> [About this task] Give back all of the data exactly as it stands, with the pictures removed.

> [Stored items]

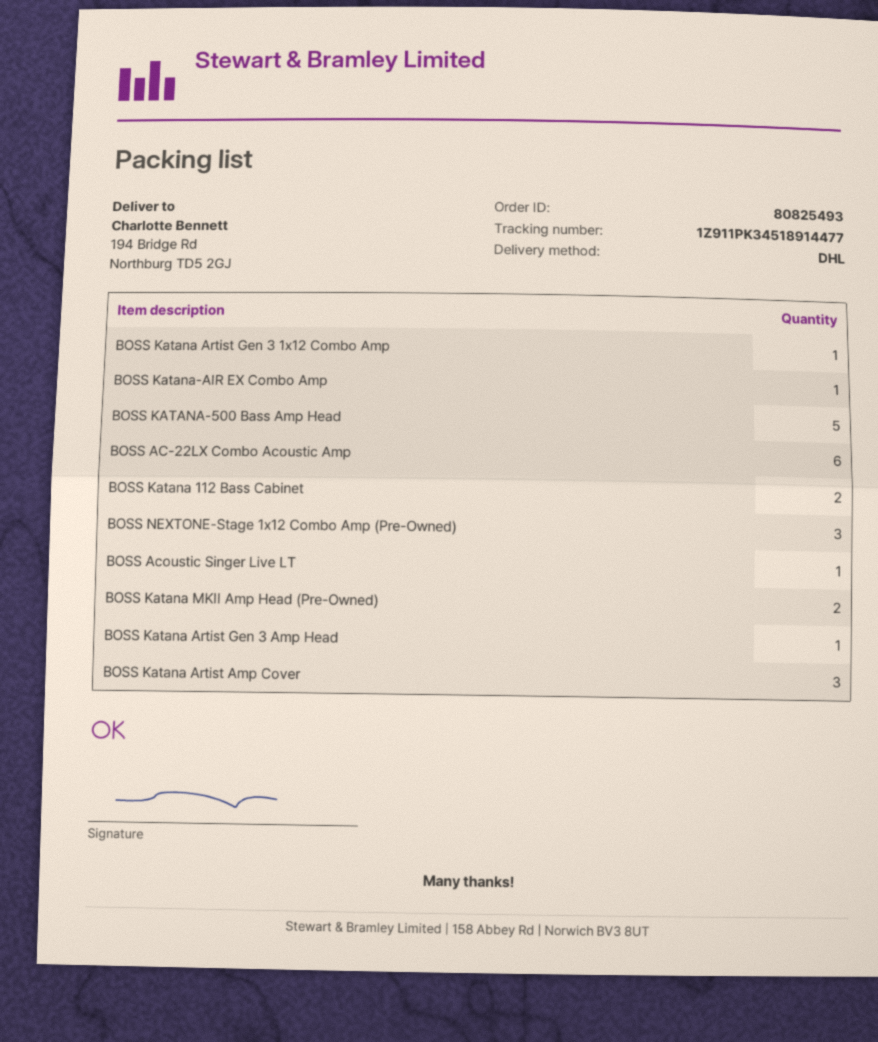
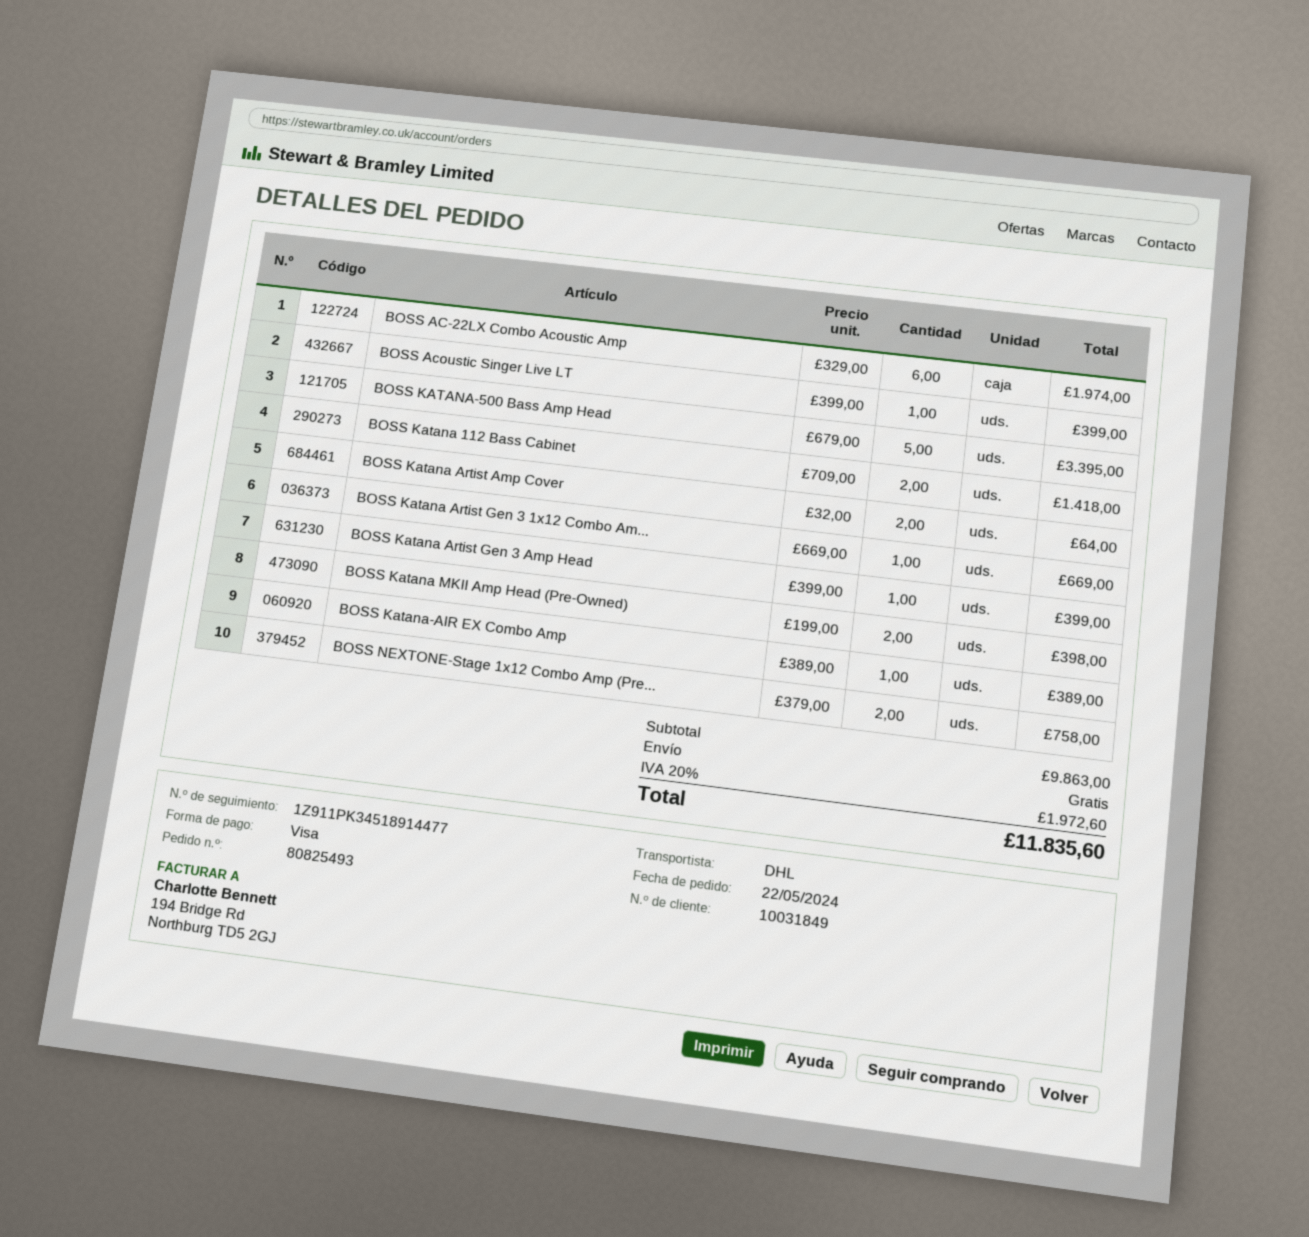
BOSS NEXTONE-Stage 1x12 Combo Amp (Pre-Owned): 3 -> 2
BOSS Katana Artist Amp Cover: 3 -> 2

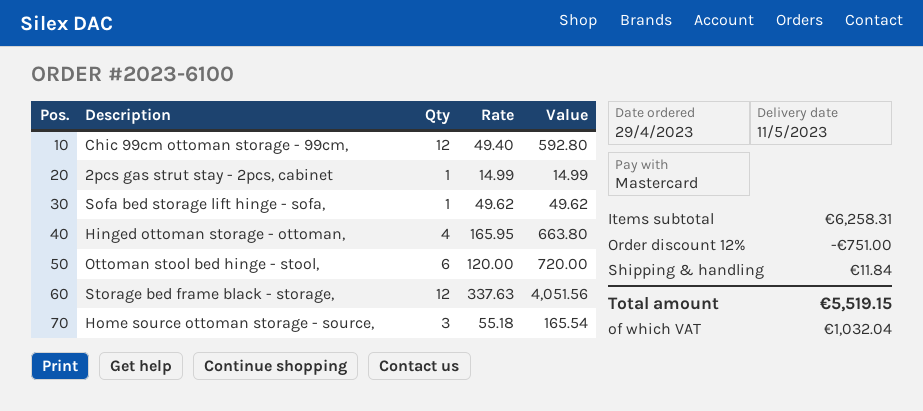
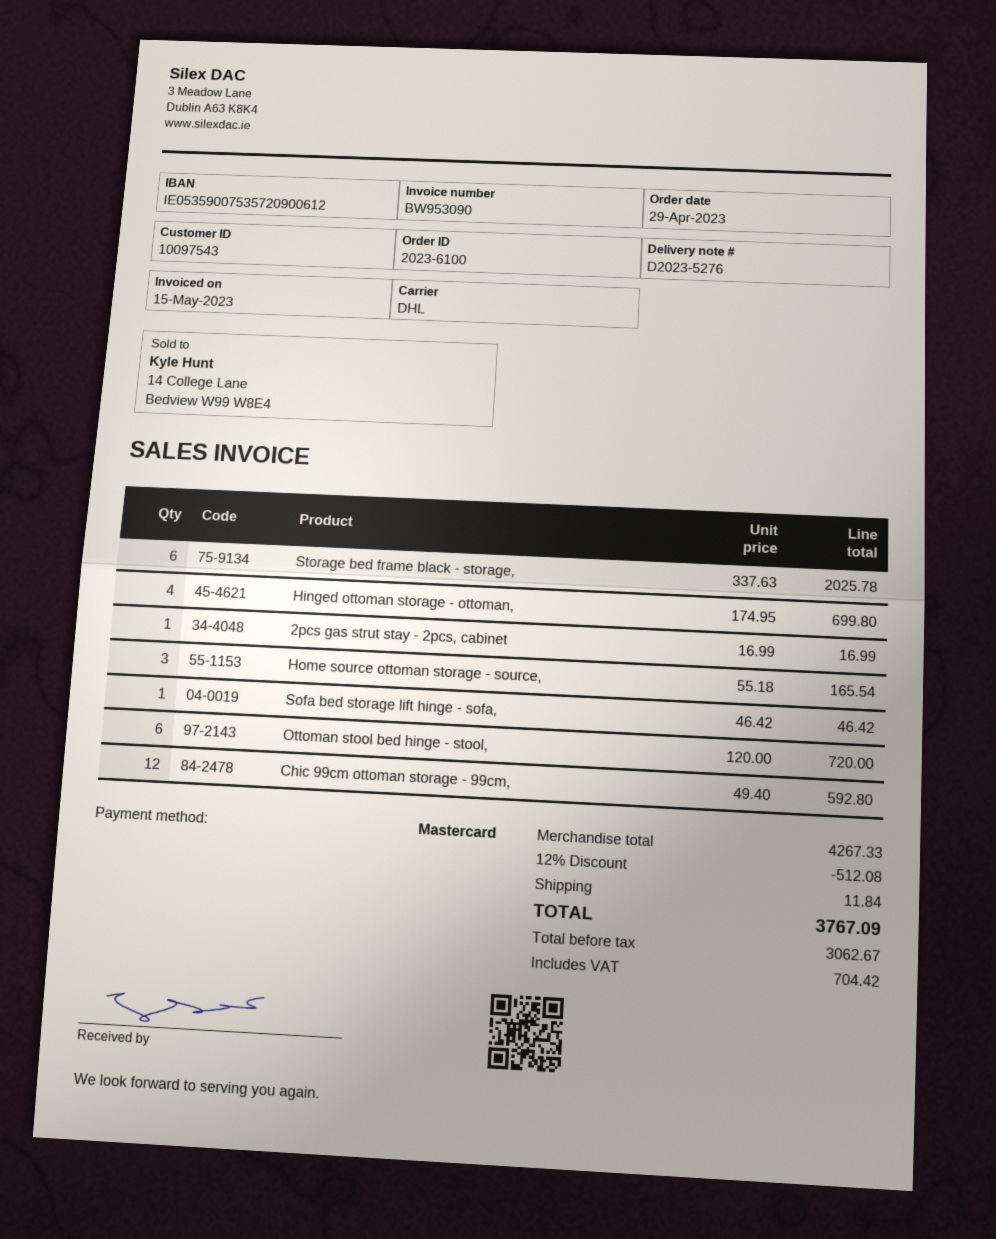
2pcs gas strut stay - 2pcs, cabinet: 1 x 14.99 = 14.99 -> 1 x 16.99 = 16.99
Sofa bed storage lift hinge - sofa,: 1 x 49.62 = 49.62 -> 1 x 46.42 = 46.42
Hinged ottoman storage - ottoman,: 4 x 165.95 = 663.80 -> 4 x 174.95 = 699.80
Storage bed frame black - storage,: 12 x 337.63 = 4051.56 -> 6 x 337.63 = 2025.78
subtotal: 6258.31 -> 4267.33
discount: 12% = 751.00 -> 12% = 512.08
tax: 1032.04 -> 704.42
total: 5519.15 -> 3767.09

> [Task answer]
BOSS NEXTONE-Stage 1x12 Combo Amp (Pre-Owned): 3 -> 2
BOSS Katana Artist Amp Cover: 3 -> 2

2pcs gas strut stay - 2pcs, cabinet: 1 x 14.99 = 14.99 -> 1 x 16.99 = 16.99
Sofa bed storage lift hinge - sofa,: 1 x 49.62 = 49.62 -> 1 x 46.42 = 46.42
Hinged ottoman storage - ottoman,: 4 x 165.95 = 663.80 -> 4 x 174.95 = 699.80
Storage bed frame black - storage,: 12 x 337.63 = 4051.56 -> 6 x 337.63 = 2025.78
subtotal: 6258.31 -> 4267.33
discount: 12% = 751.00 -> 12% = 512.08
tax: 1032.04 -> 704.42
total: 5519.15 -> 3767.09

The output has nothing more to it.